◆ **Given records**
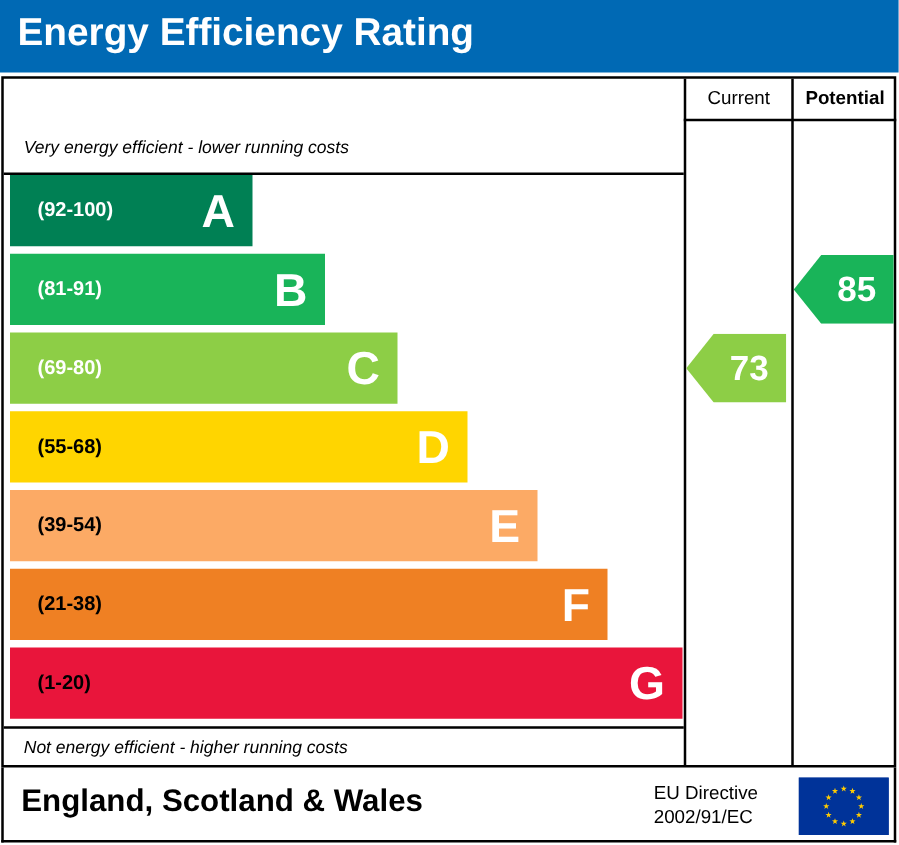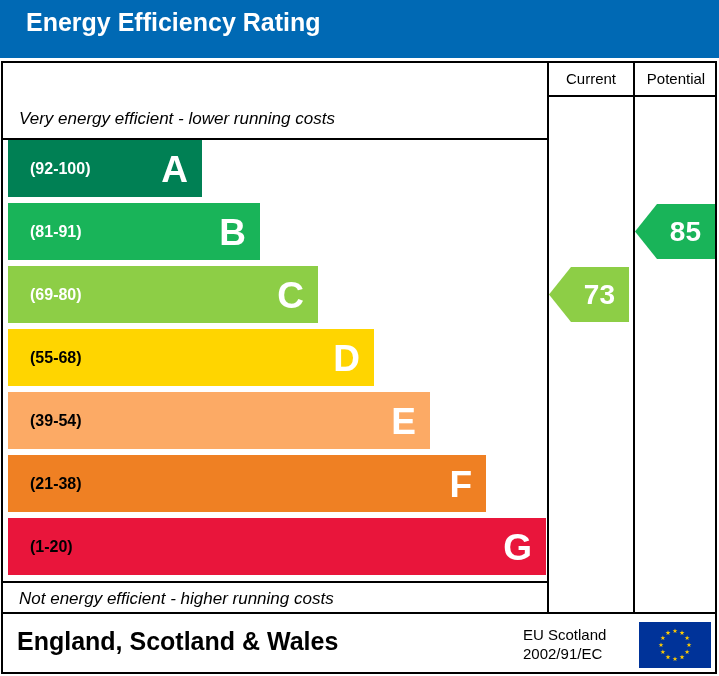--- a/index.html
+++ b/index.html
@@ -30,9 +30,9 @@
   }
   .header-title {
     position: absolute;
-    left: 26px;
+    left: 14px;
     top: 8px;
-    font-size: 25px;
+    font-size: 31px;
     font-weight: bold;
     color: #ffffff;
     letter-spacing: 0px;

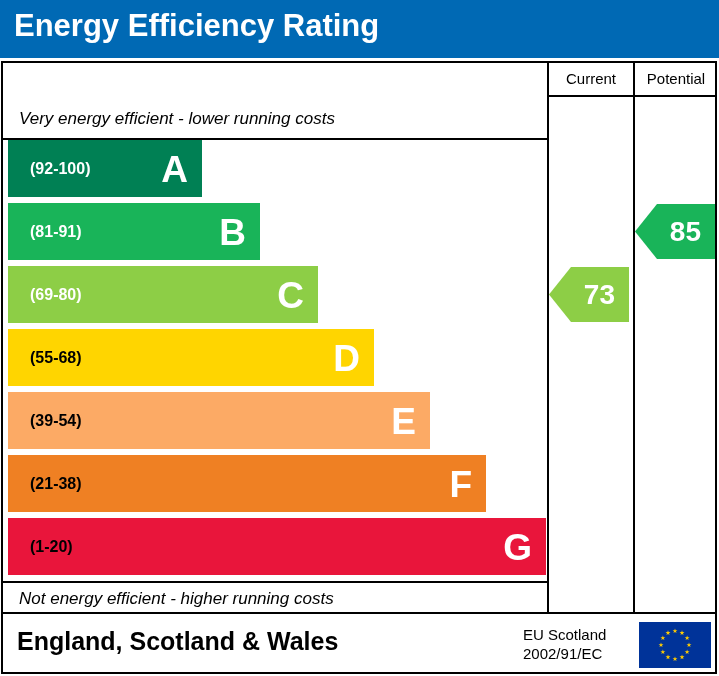--- a/index.html
+++ b/index.html
@@ -79,7 +79,7 @@
     font-weight: normal;
   }
   .col-head.current { left: 546px; width: 84px; }
-  .col-head.potential { left: 632px; width: 82px; }
+  .col-head.potential { left: 632px; width: 82px; font-weight: bold; }
 
   
   .caption {

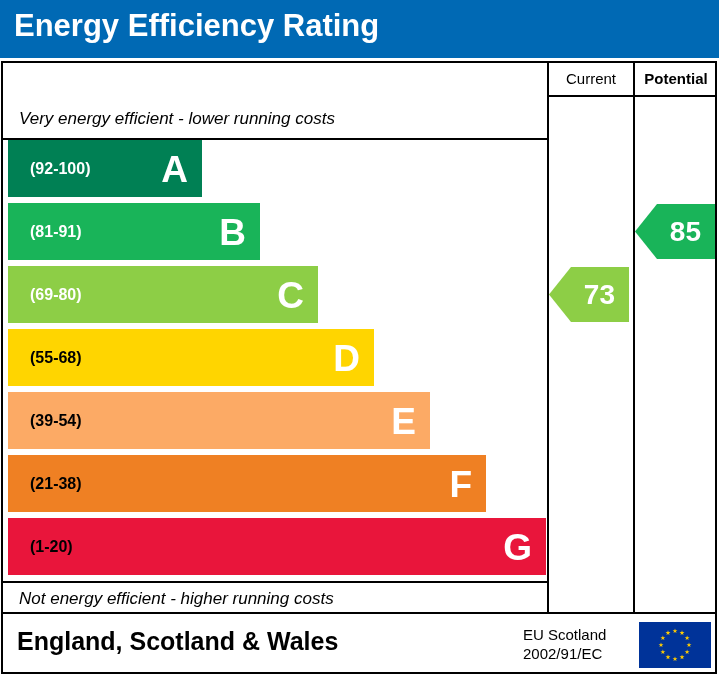--- a/index.html
+++ b/index.html
@@ -86,7 +86,7 @@
     position: absolute;
     left: 16px;
     font-style: italic;
-    font-size: 17px;
+    font-size: 14px;
     color: #000000;
     white-space: nowrap;
   }

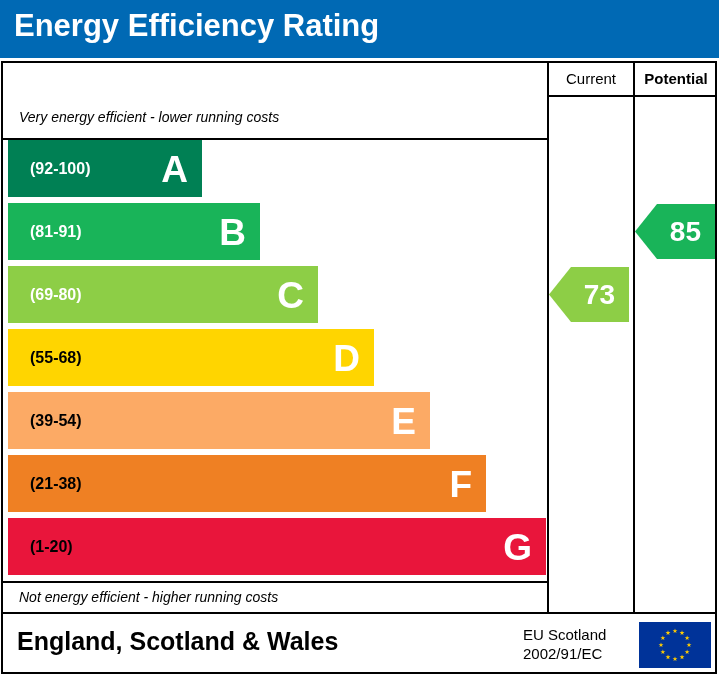--- a/index.html
+++ b/index.html
@@ -264,7 +264,7 @@
   <div class="footer">
     <div class="footer-title">England, Scotland &amp; Wales</div>
     <div class="eu-text">
-      <div>EU Scotland</div>
+      <div>EU Directive</div>
       <div>2002/91/EC</div>
     </div>
     <div class="eu-flag">

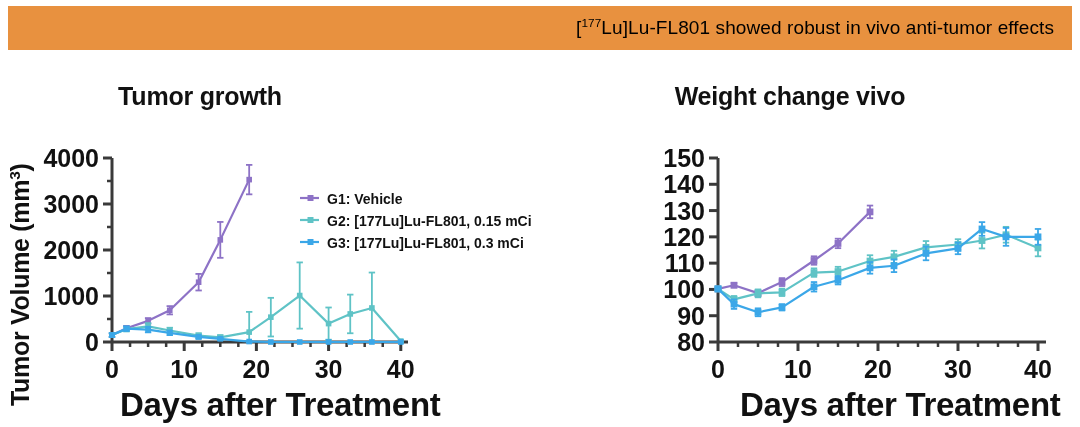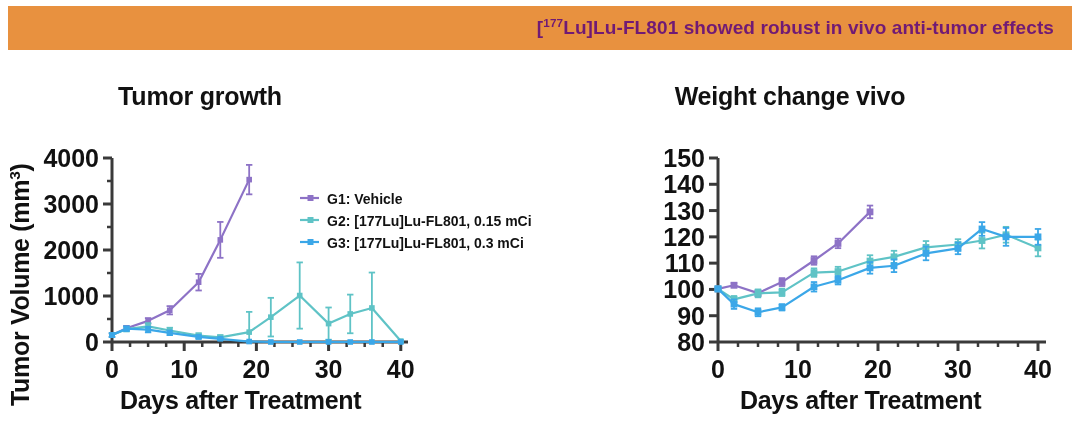--- a/index.html
+++ b/index.html
@@ -30,9 +30,9 @@
     padding-right: 18px;
   }
   #banner-title {
-    color: #701a75;
+    color: #000000;
     font-size: 19px;
-    font-weight: bold;
+    font-weight: normal;
     letter-spacing: 0.1px;
     white-space: nowrap;
   }

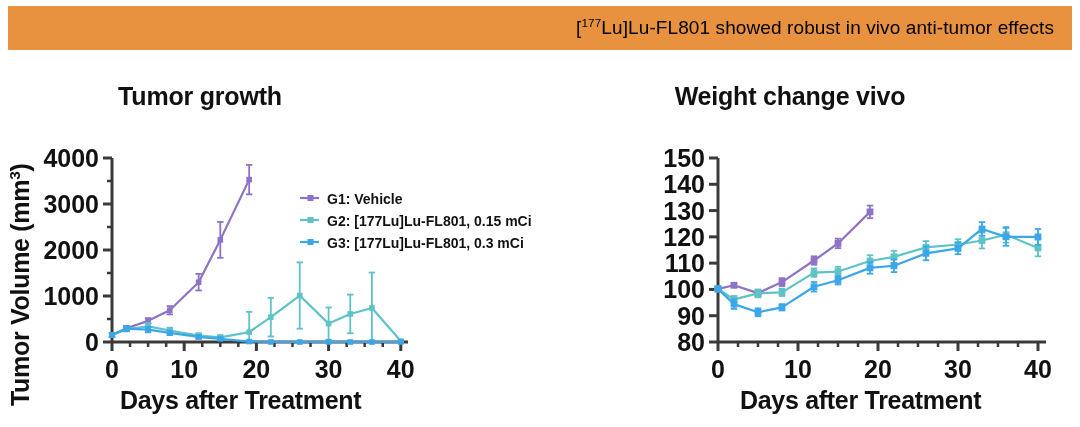--- a/index.html
+++ b/index.html
@@ -80,7 +80,7 @@
 
   .xlabel {
     position: absolute;
-    font-size: 25px;
+    font-size: 33px;
     font-weight: bold;
     color: #111111;
     white-space: nowrap;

◆ **Exercise details**
The listing is to be repeated exactly, with its pictures removed.

◆ **Answer to this task**
--- a/index.html
+++ b/index.html
@@ -30,9 +30,9 @@
   }
   .header-title {
     position: absolute;
-    left: 26px;
+    left: 14px;
     top: 8px;
-    font-size: 25px;
+    font-size: 31px;
     font-weight: bold;
     color: #ffffff;
     letter-spacing: 0px;

--- a/index.html
+++ b/index.html
@@ -79,7 +79,7 @@
     font-weight: normal;
   }
   .col-head.current { left: 546px; width: 84px; }
-  .col-head.potential { left: 632px; width: 82px; }
+  .col-head.potential { left: 632px; width: 82px; font-weight: bold; }
 
   
   .caption {

--- a/index.html
+++ b/index.html
@@ -86,7 +86,7 @@
     position: absolute;
     left: 16px;
     font-style: italic;
-    font-size: 17px;
+    font-size: 14px;
     color: #000000;
     white-space: nowrap;
   }

--- a/index.html
+++ b/index.html
@@ -264,7 +264,7 @@
   <div class="footer">
     <div class="footer-title">England, Scotland &amp; Wales</div>
     <div class="eu-text">
-      <div>EU Scotland</div>
+      <div>EU Directive</div>
       <div>2002/91/EC</div>
     </div>
     <div class="eu-flag">

--- a/index.html
+++ b/index.html
@@ -30,9 +30,9 @@
     padding-right: 18px;
   }
   #banner-title {
-    color: #701a75;
+    color: #000000;
     font-size: 19px;
-    font-weight: bold;
+    font-weight: normal;
     letter-spacing: 0.1px;
     white-space: nowrap;
   }

--- a/index.html
+++ b/index.html
@@ -80,7 +80,7 @@
 
   .xlabel {
     position: absolute;
-    font-size: 25px;
+    font-size: 33px;
     font-weight: bold;
     color: #111111;
     white-space: nowrap;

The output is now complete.